See original GitHub issueProposed change
Where jupyter-server-proxy launches a process, allow a configuration option to specify that the process will listen on a Unix socket rather than TCP/IP. By default, I would assume that JSP creates a temp directory and invites the child process to make a socket inside it.
Our JupyterHub instance (optionally) runs single-user servers on a shared node, with each user’s server running in their own system user account. In this scenario, I believe that once I’ve launched a proxied server, any other user can connect to it and make requests, either by going to /proxy/<portno>
, or by running arbitrary code from a notebook or a terminal. I’d be happy to hear I’m wrong about this! Unix sockets can have permissions like files, so if you get these right, only the user a socket belongs to can connect to it.

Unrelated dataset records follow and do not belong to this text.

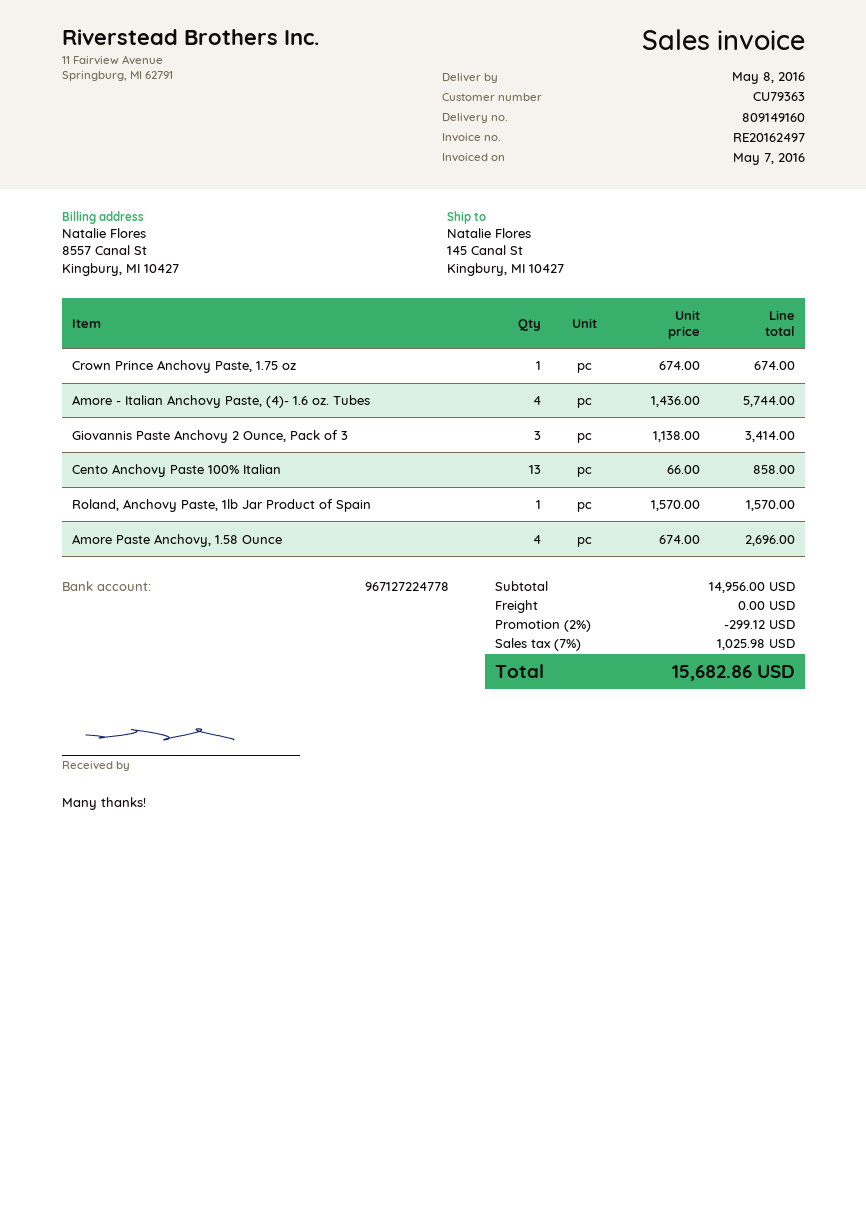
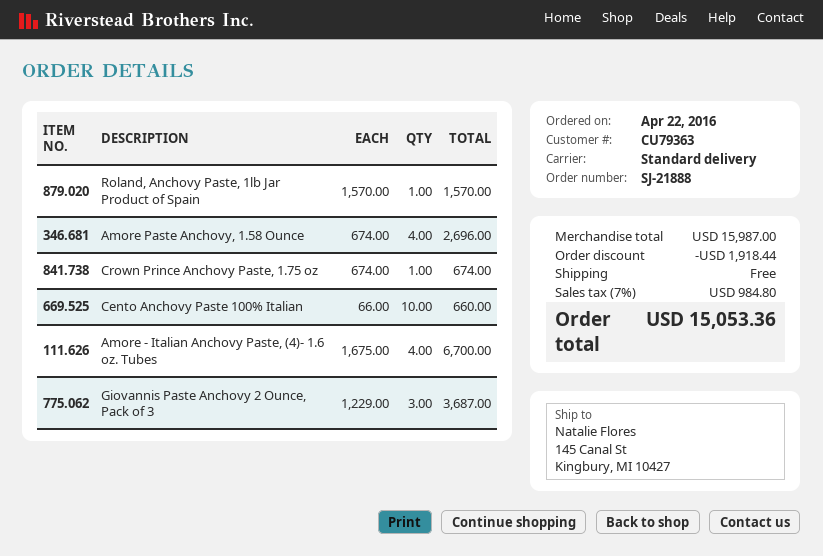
Amore - Italian Anchovy Paste, (4)- 1.6 oz. Tubes: 4 x 1436.00 = 5744.00 -> 4 x 1675.00 = 6700.00
Giovannis Paste Anchovy 2 Ounce, Pack of 3: 3 x 1138.00 = 3414.00 -> 3 x 1229.00 = 3687.00
Cento Anchovy Paste 100% Italian: 13 x 66.00 = 858.00 -> 10 x 66.00 = 660.00
subtotal: 14956.00 -> 15987.00
discount: 299.12 -> 1918.44
tax: 7% = 1025.98 -> 7% = 984.80
total: 15682.86 -> 15053.36

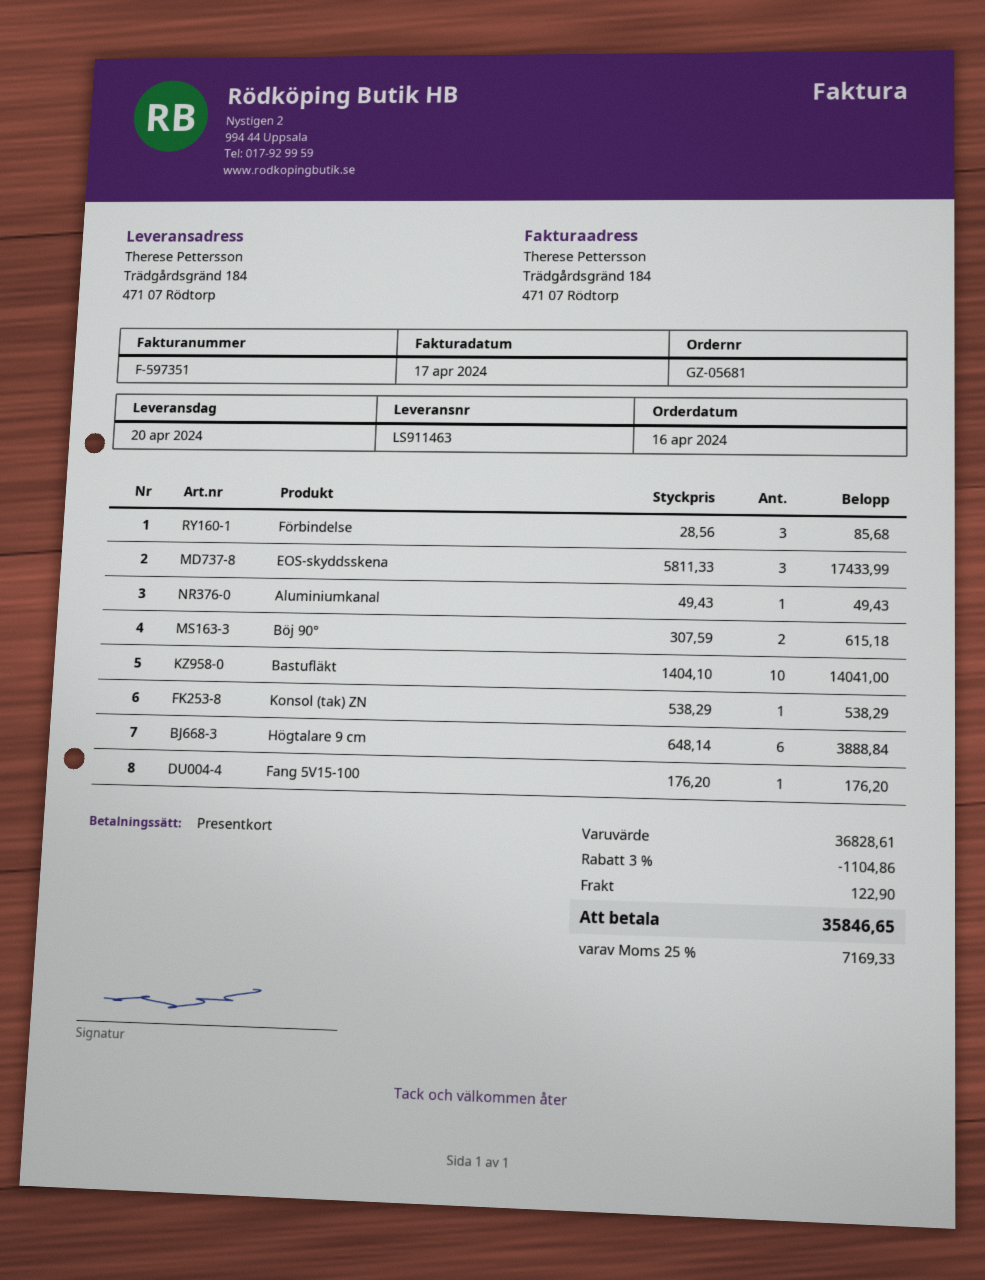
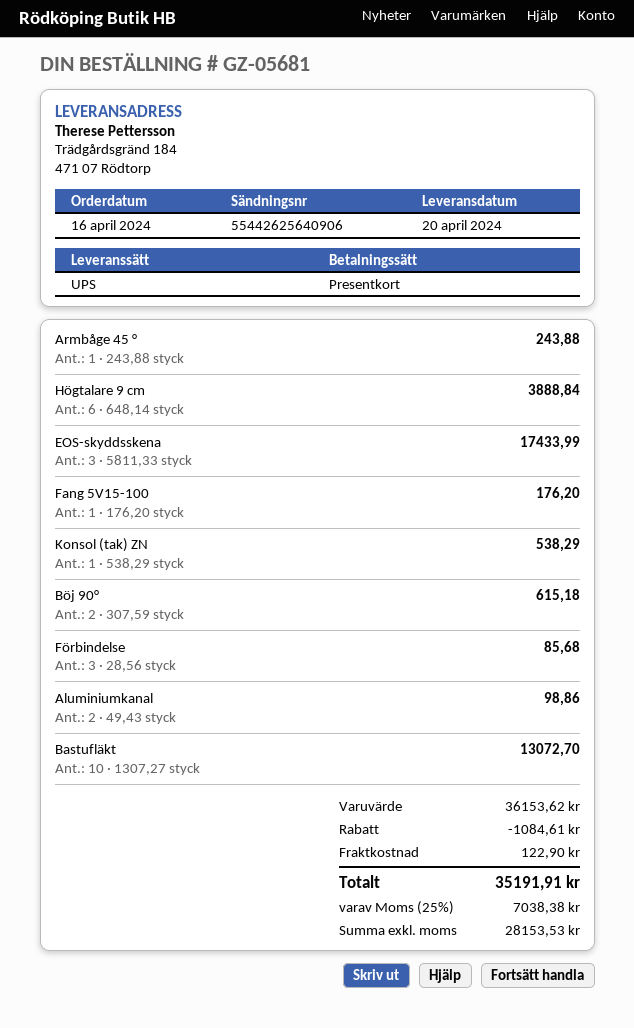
Aluminiumkanal: 1 x 49.43 = 49.43 -> 2 x 49.43 = 98.86
Bastufläkt: 10 x 1404.10 = 14041.00 -> 10 x 1307.27 = 13072.70
Armbåge 45 °: none -> 1 x 243.88 = 243.88
subtotal: 36828.61 -> 36153.62
discount: 1104.86 -> 1084.61
tax: 25% = 7169.33 -> 25% = 7038.38
total: 35846.65 -> 35191.91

This also avoids the race condition where the parent picks an unused port, but then something else binds it before the child can. The parent process instead creates a temp directory to pass to the child.

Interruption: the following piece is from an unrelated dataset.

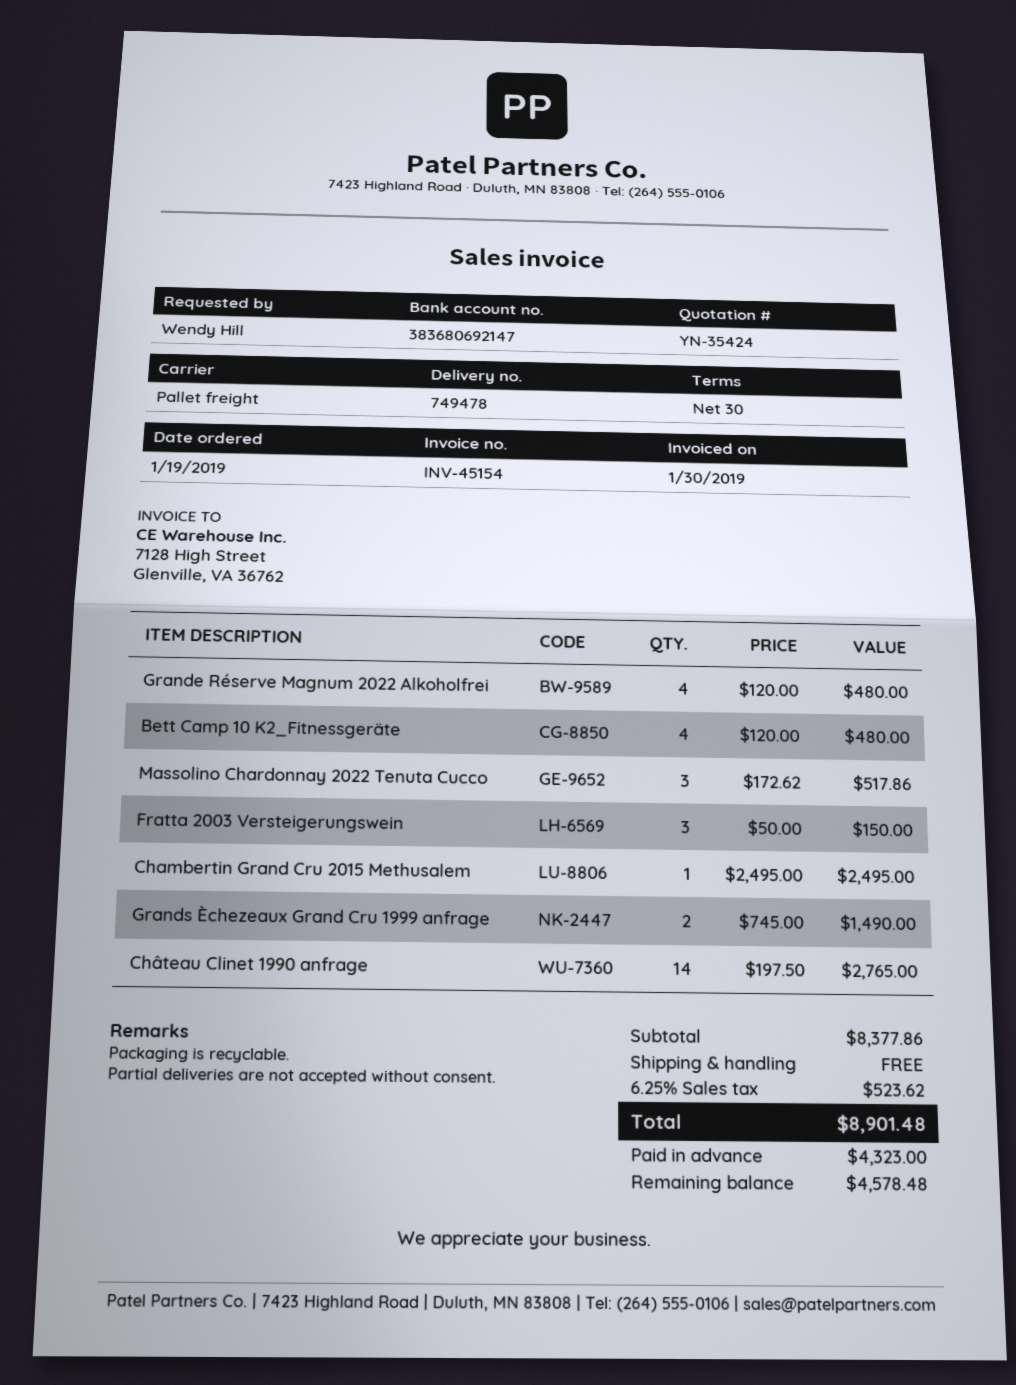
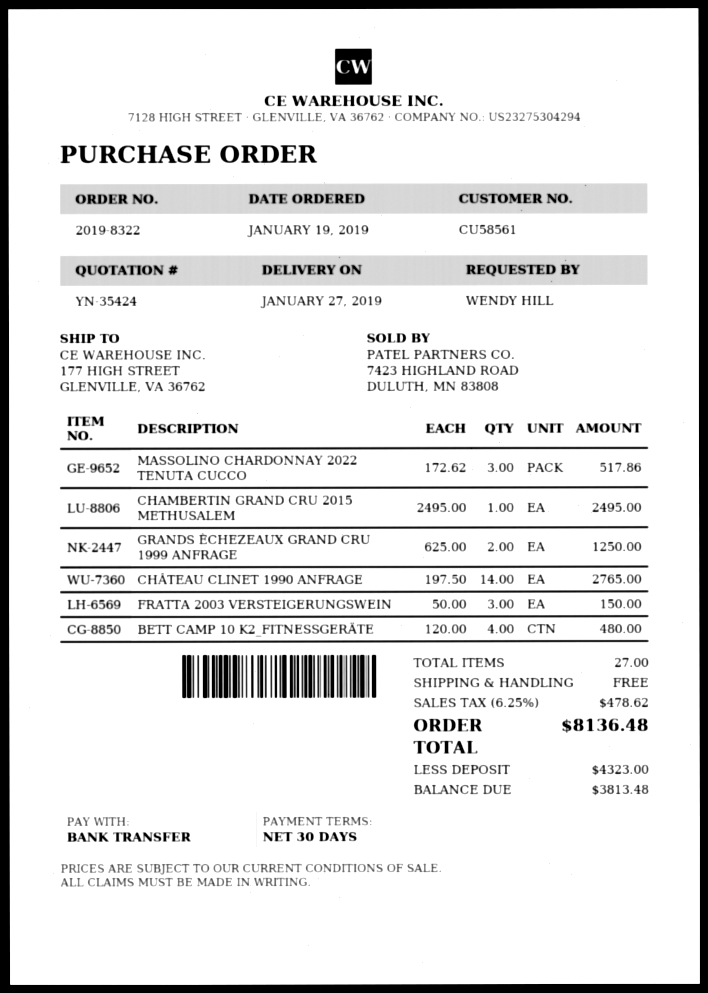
Grande Réserve Magnum 2022 Alkoholfrei: 4 x 120.00 = 480.00 -> none
Grands Èchezeaux Grand Cru 1999 anfrage: 2 x 745.00 = 1490.00 -> 2 x 625.00 = 1250.00
tax: 6.25% = 523.62 -> 6.25% = 478.62
total: 8901.48 -> 8136.48
balance: 4578.48 -> 3813.48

This could also be extended to the explicit proxying, to allow a Unix socket path in place of host+port. But that gets more complicated, because you need to work out how much of the URL is the socket path, and how much is the path to forward in the HTTP request.
This was touched on in #1, but the focus of that is different. https://gist.github.com/bdarnell/8641880 contains an example of using tornado AsyncHTTPClient with a Unix socket - it probably needs updating, but the tornado docs look like something similar should still work.
Alternative options
- Send some secret with the proxied requests which the application can check to validate that a request came through the right user’s proxy server. I think this is already possible by configuring
request_headers_override
. But it relies on every application which might be sensitive implementing the check, and all parties ensuring the secret doesn’t leak. Relying on the OS to block connections to Unix sockets seems safer - though I’m not a security expert. - Ask the user to authenticate again in the proxied app, and use standard web app mechanisms to manage that. But part of why I’m interested in JSP is to avoid dealing with authentication, because users are already signed in to JupyterHub.

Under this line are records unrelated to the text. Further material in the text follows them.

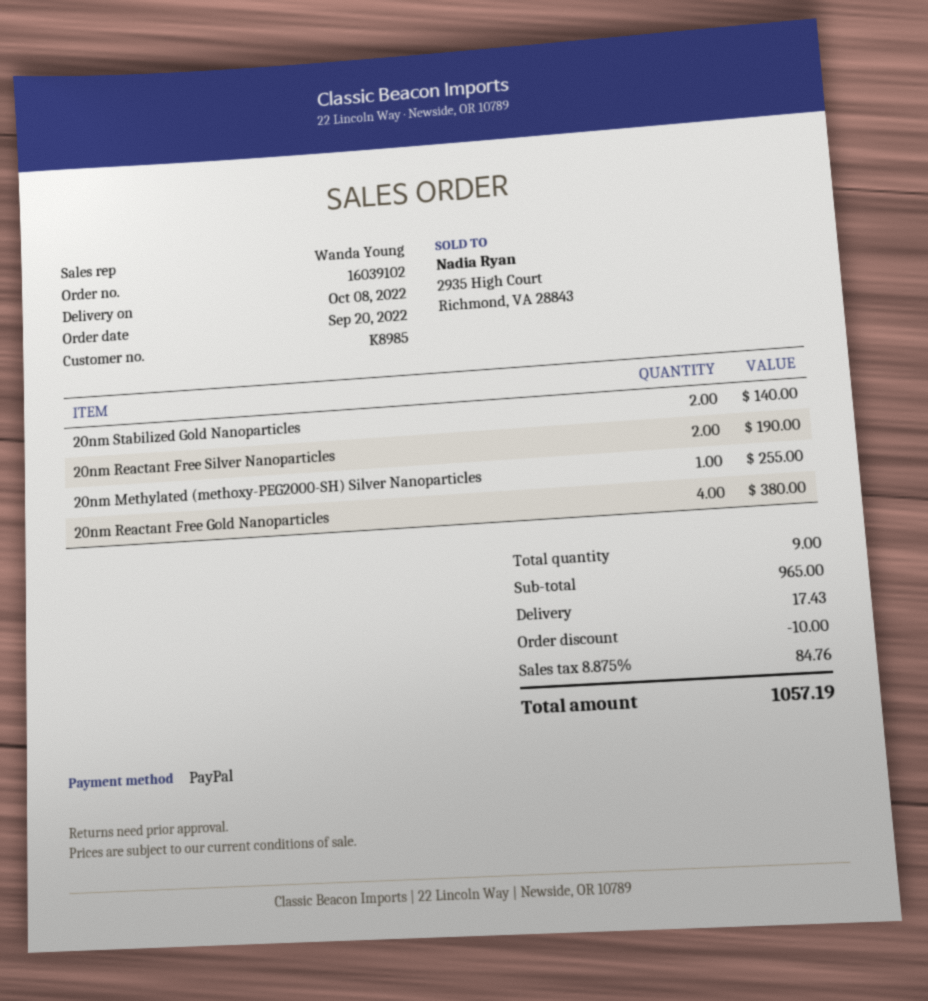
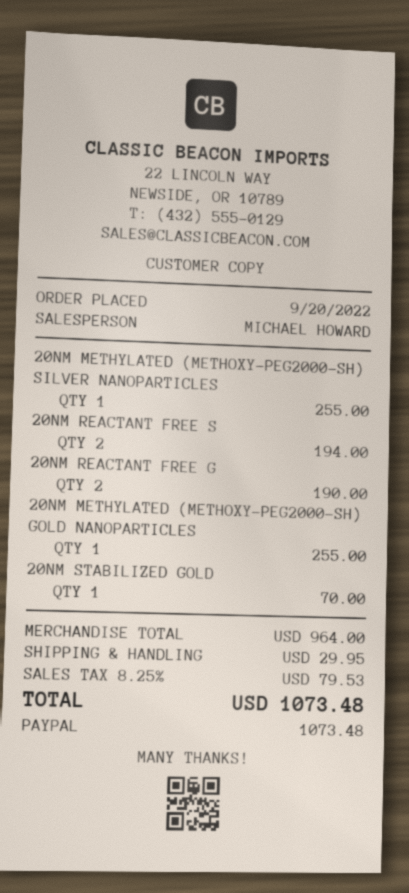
sales rep: Wanda Young -> MICHAEL HOWARD
20nm Stabilized Gold Nanoparticles: 2 for 140.00 -> 1 for 70.00
20nm Reactant Free Silver Nanoparticles: 2 for 190.00 -> 2 for 194.00
20nm Reactant Free Gold Nanoparticles: 4 for 380.00 -> 2 for 190.00
20NM METHYLATED (METHOXY-PEG2000-SH) GOLD NANOPARTICLES: none -> 1 for 255.00
subtotal: 965.00 -> 964.00
discount: 10.00 -> none
shipping: 17.43 -> 29.95
tax: 8.875% = 84.76 -> 8.25% = 79.53
total: 1057.19 -> 1073.48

- Document the risks of using JSP where multiple users can share one node. 😞
Who would use this feature?
- Developers who want to expose a web app to a single JHub user, without implementing security mechanisms themselves
- Users who want to run a web app through JHub for their own use without letting other people act on their behalf
(Optional): Suggest a solution
- Check if the client code in the gist still works, update it as necessary
- Define the config for using a Unix socket and how it works with process launching (re-use
{port}
for the socket path? Or a new name?) - Integrate support for launching a process with a Unix socket and proxying requests to it.
Issue Analytics
- State:
- Created 2 years ago
- Comments:8 (6 by maintainers)
Top GitHub Comments
I agree that this would be nice to have, even if not all web services support it. For example novnc/websockify (jupyter-desktop) supports unix sockets, but the open source version of rstudio (jupyter-rsession-proxy) does not.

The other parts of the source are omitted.